== Segment start ==
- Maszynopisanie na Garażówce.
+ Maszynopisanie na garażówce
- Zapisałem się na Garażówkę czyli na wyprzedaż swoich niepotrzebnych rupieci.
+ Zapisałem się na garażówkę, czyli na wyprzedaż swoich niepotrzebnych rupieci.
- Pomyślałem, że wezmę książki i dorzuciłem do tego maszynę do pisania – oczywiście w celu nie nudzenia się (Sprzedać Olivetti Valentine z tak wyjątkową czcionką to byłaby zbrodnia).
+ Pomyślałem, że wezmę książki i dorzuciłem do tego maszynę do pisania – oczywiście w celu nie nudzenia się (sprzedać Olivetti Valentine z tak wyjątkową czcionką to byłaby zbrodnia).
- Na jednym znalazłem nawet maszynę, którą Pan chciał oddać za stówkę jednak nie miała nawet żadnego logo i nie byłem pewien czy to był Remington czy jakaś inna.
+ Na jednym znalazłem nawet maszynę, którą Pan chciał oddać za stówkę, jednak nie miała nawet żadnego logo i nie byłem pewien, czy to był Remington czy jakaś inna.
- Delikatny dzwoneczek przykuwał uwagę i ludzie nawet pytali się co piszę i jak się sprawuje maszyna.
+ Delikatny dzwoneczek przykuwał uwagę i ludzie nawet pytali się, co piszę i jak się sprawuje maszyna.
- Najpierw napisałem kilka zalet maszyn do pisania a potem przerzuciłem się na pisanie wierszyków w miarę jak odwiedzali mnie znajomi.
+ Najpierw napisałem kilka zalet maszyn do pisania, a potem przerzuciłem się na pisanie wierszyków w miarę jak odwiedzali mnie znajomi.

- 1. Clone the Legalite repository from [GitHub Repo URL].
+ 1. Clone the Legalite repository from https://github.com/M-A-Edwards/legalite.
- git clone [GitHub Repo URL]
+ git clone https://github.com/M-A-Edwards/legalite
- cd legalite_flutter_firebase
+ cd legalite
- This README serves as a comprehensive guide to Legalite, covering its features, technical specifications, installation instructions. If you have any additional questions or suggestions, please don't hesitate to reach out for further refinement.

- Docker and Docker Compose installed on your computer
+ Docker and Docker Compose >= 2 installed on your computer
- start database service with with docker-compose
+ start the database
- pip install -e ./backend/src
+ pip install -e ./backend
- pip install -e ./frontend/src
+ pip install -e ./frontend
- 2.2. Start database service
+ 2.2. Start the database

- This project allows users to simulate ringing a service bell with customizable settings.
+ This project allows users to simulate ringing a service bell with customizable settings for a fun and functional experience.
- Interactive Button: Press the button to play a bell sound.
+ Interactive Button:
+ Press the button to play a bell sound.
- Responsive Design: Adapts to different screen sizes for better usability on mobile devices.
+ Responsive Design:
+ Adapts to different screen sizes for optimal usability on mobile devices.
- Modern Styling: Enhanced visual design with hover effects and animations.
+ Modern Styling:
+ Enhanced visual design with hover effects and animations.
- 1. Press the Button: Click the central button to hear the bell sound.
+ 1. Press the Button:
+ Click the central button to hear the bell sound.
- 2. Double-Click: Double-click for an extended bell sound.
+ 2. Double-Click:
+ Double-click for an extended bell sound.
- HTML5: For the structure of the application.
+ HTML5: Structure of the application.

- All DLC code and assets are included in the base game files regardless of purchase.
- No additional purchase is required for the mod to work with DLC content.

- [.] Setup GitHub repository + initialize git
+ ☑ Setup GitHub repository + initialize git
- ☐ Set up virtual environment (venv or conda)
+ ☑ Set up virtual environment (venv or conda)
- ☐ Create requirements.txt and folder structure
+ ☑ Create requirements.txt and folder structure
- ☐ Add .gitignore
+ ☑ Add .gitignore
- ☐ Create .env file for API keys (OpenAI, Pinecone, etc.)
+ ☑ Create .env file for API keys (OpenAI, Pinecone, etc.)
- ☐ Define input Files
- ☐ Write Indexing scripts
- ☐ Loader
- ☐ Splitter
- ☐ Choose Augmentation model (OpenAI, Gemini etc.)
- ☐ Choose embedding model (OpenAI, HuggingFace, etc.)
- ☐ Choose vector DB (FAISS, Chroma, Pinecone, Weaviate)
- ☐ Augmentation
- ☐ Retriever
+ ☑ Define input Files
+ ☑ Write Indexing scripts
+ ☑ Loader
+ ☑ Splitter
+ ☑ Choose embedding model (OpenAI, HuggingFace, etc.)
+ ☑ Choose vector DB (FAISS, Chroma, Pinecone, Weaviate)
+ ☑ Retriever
== Segment end ==
* [The task]
Output the records in full, exactly.

* [Solution for this problem]
- Maszynopisanie na Garażówce.
+ Maszynopisanie na garażówce
- Zapisałem się na Garażówkę czyli na wyprzedaż swoich niepotrzebnych rupieci.
+ Zapisałem się na garażówkę, czyli na wyprzedaż swoich niepotrzebnych rupieci.
- Pomyślałem, że wezmę książki i dorzuciłem do tego maszynę do pisania – oczywiście w celu nie nudzenia się (Sprzedać Olivetti Valentine z tak wyjątkową czcionką to byłaby zbrodnia).
+ Pomyślałem, że wezmę książki i dorzuciłem do tego maszynę do pisania – oczywiście w celu nie nudzenia się (sprzedać Olivetti Valentine z tak wyjątkową czcionką to byłaby zbrodnia).
- Na jednym znalazłem nawet maszynę, którą Pan chciał oddać za stówkę jednak nie miała nawet żadnego logo i nie byłem pewien czy to był Remington czy jakaś inna.
+ Na jednym znalazłem nawet maszynę, którą Pan chciał oddać za stówkę, jednak nie miała nawet żadnego logo i nie byłem pewien, czy to był Remington czy jakaś inna.
- Delikatny dzwoneczek przykuwał uwagę i ludzie nawet pytali się co piszę i jak się sprawuje maszyna.
+ Delikatny dzwoneczek przykuwał uwagę i ludzie nawet pytali się, co piszę i jak się sprawuje maszyna.
- Najpierw napisałem kilka zalet maszyn do pisania a potem przerzuciłem się na pisanie wierszyków w miarę jak odwiedzali mnie znajomi.
+ Najpierw napisałem kilka zalet maszyn do pisania, a potem przerzuciłem się na pisanie wierszyków w miarę jak odwiedzali mnie znajomi.

- 1. Clone the Legalite repository from [GitHub Repo URL].
+ 1. Clone the Legalite repository from https://github.com/M-A-Edwards/legalite.
- git clone [GitHub Repo URL]
+ git clone https://github.com/M-A-Edwards/legalite
- cd legalite_flutter_firebase
+ cd legalite
- This README serves as a comprehensive guide to Legalite, covering its features, technical specifications, installation instructions. If you have any additional questions or suggestions, please don't hesitate to reach out for further refinement.

- Docker and Docker Compose installed on your computer
+ Docker and Docker Compose >= 2 installed on your computer
- start database service with with docker-compose
+ start the database
- pip install -e ./backend/src
+ pip install -e ./backend
- pip install -e ./frontend/src
+ pip install -e ./frontend
- 2.2. Start database service
+ 2.2. Start the database

- This project allows users to simulate ringing a service bell with customizable settings.
+ This project allows users to simulate ringing a service bell with customizable settings for a fun and functional experience.
- Interactive Button: Press the button to play a bell sound.
+ Interactive Button:
+ Press the button to play a bell sound.
- Responsive Design: Adapts to different screen sizes for better usability on mobile devices.
+ Responsive Design:
+ Adapts to different screen sizes for optimal usability on mobile devices.
- Modern Styling: Enhanced visual design with hover effects and animations.
+ Modern Styling:
+ Enhanced visual design with hover effects and animations.
- 1. Press the Button: Click the central button to hear the bell sound.
+ 1. Press the Button:
+ Click the central button to hear the bell sound.
- 2. Double-Click: Double-click for an extended bell sound.
+ 2. Double-Click:
+ Double-click for an extended bell sound.
- HTML5: For the structure of the application.
+ HTML5: Structure of the application.

- All DLC code and assets are included in the base game files regardless of purchase.
- No additional purchase is required for the mod to work with DLC content.

- [.] Setup GitHub repository + initialize git
+ ☑ Setup GitHub repository + initialize git
- ☐ Set up virtual environment (venv or conda)
+ ☑ Set up virtual environment (venv or conda)
- ☐ Create requirements.txt and folder structure
+ ☑ Create requirements.txt and folder structure
- ☐ Add .gitignore
+ ☑ Add .gitignore
- ☐ Create .env file for API keys (OpenAI, Pinecone, etc.)
+ ☑ Create .env file for API keys (OpenAI, Pinecone, etc.)
- ☐ Define input Files
- ☐ Write Indexing scripts
- ☐ Loader
- ☐ Splitter
- ☐ Choose Augmentation model (OpenAI, Gemini etc.)
- ☐ Choose embedding model (OpenAI, HuggingFace, etc.)
- ☐ Choose vector DB (FAISS, Chroma, Pinecone, Weaviate)
- ☐ Augmentation
- ☐ Retriever
+ ☑ Define input Files
+ ☑ Write Indexing scripts
+ ☑ Loader
+ ☑ Splitter
+ ☑ Choose embedding model (OpenAI, HuggingFace, etc.)
+ ☑ Choose vector DB (FAISS, Chroma, Pinecone, Weaviate)
+ ☑ Retriever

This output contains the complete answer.